What you will do -
In full and exactly, please return the records, but keep out the pictures.
==================================================
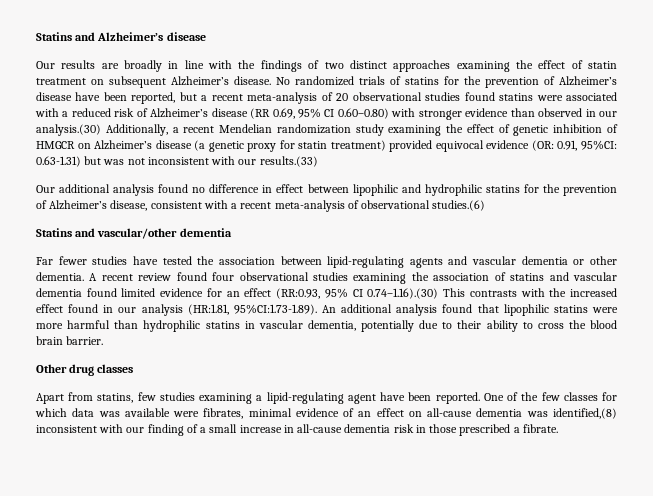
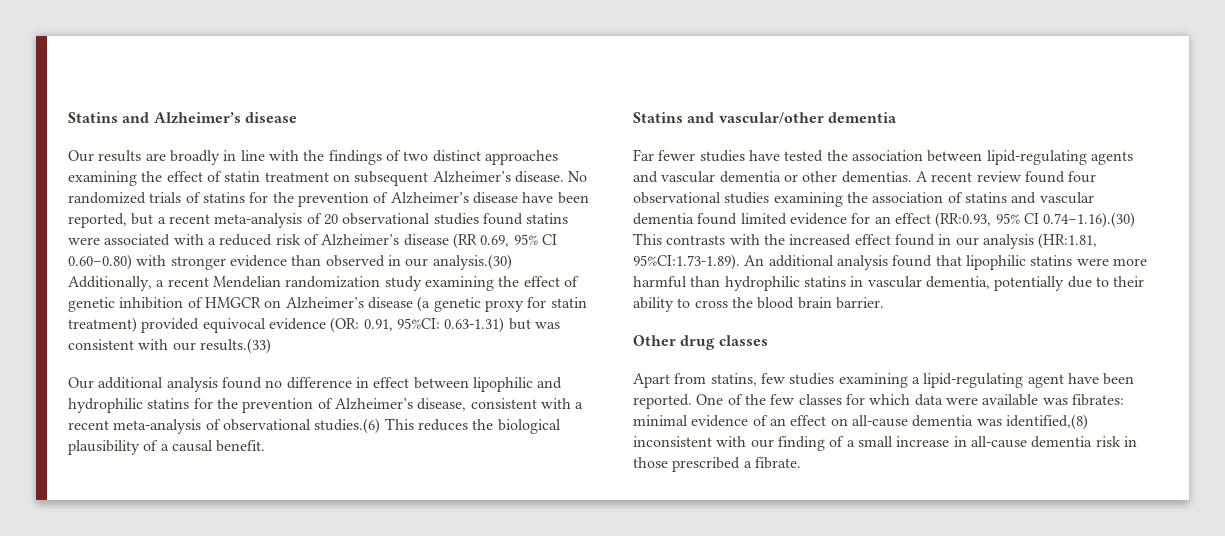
- 0.63-1.31) but was not inconsistent with our results.(33)
+ 0.63-1.31) but was consistent with our results.(33)
- Our additional analysis found no difference in effect between lipophilic and hydrophilic statins for the prevention of Alzheimer’s disease, consistent with a recent meta-analysis of observational studies.(6)
+ Our additional analysis found no difference in effect between lipophilic and hydrophilic statins for the prevention of Alzheimer’s disease, consistent with a recent meta-analysis of observational studies.(6) This reduces the biological plausibility of a causal benefit.
- Far fewer studies have tested the association between lipid-regulating agents and vascular dementia or other dementia.
+ Far fewer studies have tested the association between lipid-regulating agents and vascular dementia or other dementias.
- One of the few classes for which data was available were fibrates, minimal evidence of an effect on all-cause dementia was identified,(8) inconsistent with our finding of a small increase in all-cause dementia risk in those prescribed a fibrate.
+ One of the few classes for which data were available was fibrates: minimal evidence of an effect on all-cause dementia was identified,(8) inconsistent with our finding of a small increase in all-cause dementia risk in those prescribed a fibrate.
==================================================
Task solution -
- 0.63-1.31) but was not inconsistent with our results.(33)
+ 0.63-1.31) but was consistent with our results.(33)
- Our additional analysis found no difference in effect between lipophilic and hydrophilic statins for the prevention of Alzheimer’s disease, consistent with a recent meta-analysis of observational studies.(6)
+ Our additional analysis found no difference in effect between lipophilic and hydrophilic statins for the prevention of Alzheimer’s disease, consistent with a recent meta-analysis of observational studies.(6) This reduces the biological plausibility of a causal benefit.
- Far fewer studies have tested the association between lipid-regulating agents and vascular dementia or other dementia.
+ Far fewer studies have tested the association between lipid-regulating agents and vascular dementia or other dementias.
- One of the few classes for which data was available were fibrates, minimal evidence of an effect on all-cause dementia was identified,(8) inconsistent with our finding of a small increase in all-cause dementia risk in those prescribed a fibrate.
+ One of the few classes for which data were available was fibrates: minimal evidence of an effect on all-cause dementia was identified,(8) inconsistent with our finding of a small increase in all-cause dementia risk in those prescribed a fibrate.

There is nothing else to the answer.